Contemporary stereoscopic view of Tabor Grand Opera House

The Tabor Grand Opera House, not to be confused with the Tabor Opera House of Leadville, was a Denver opera house and theatre built and subsidized by the silver magnate Horace Tabor and his first wife Augusta Tabor.[1]

Description

Located on Denver's Sixteenth Street, the high street of central-city Denver, the 1881 opera structure was meant to serve as a gathering place for the cream of Colorado's early-statehood society.[2] The building was constructed in the Second Empire style to house and produce grand operas and live theatrical performances.[1]

Horace Tabor's finances were affected by his divorce from Augusta in 1882–83. With the collapse of Tabor's mining interests in the silver crash of 1893, the Grand Opera House went into a decline.

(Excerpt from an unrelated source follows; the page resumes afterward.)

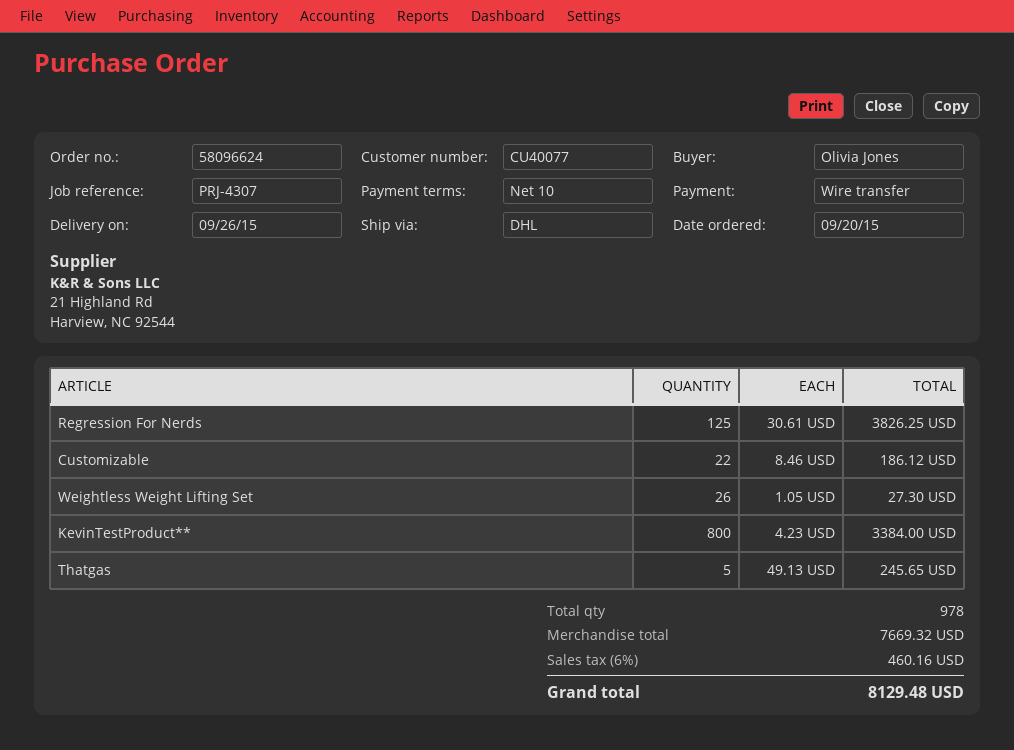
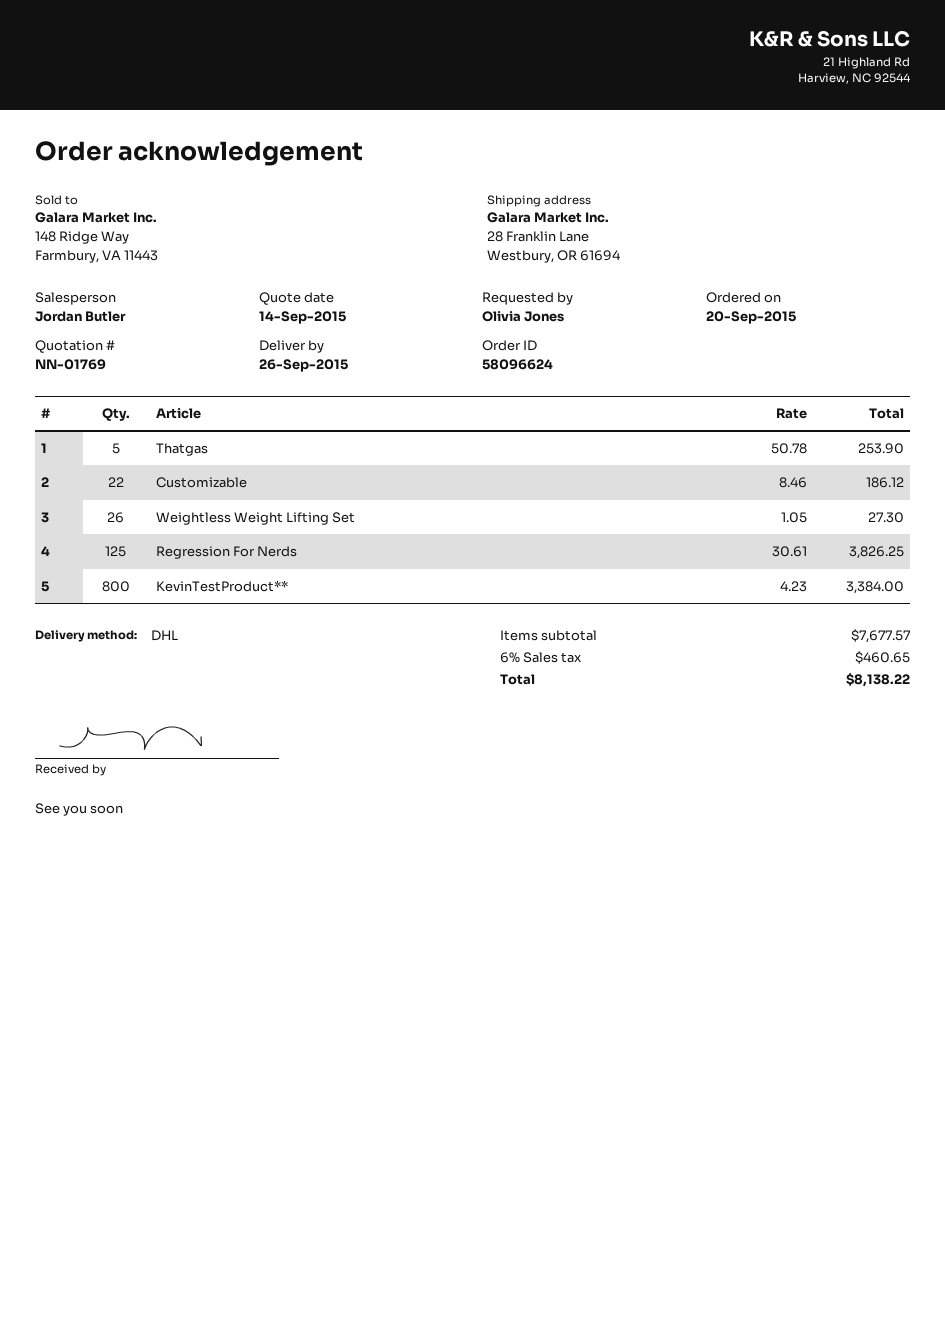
Thatgas: 5 x 49.13 = 245.65 -> 5 x 50.78 = 253.90
subtotal: 7669.32 -> 7677.57
tax: 6% = 460.16 -> 6% = 460.65
total: 8129.48 -> 8138.22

Tabor liquidated his interest in the theatre in 1896. Under new management, the performance space evolved from live stage events and became a movie theater. By the early 1960s it had become a grindhouse. The theater building was torn down by urban renewal leaders in 1964.[1]

As of 2022 the spot where the Grand Opera House had stood was marked by a historical marker. The marker is sited at N 39°44.833, W 104°59.717.

References

  1. 1 2 3 "Tabor Grand Opera House". coloradoencyclopedia.org. Colorado Encyclopedia. Retrieved August 19, 2022.
  2. Sprague, Marshall (1976). Colorado: A Bicentennial History. New York City: W. W. Norton & Company. p. 103. ISBN 0-393-05599-X.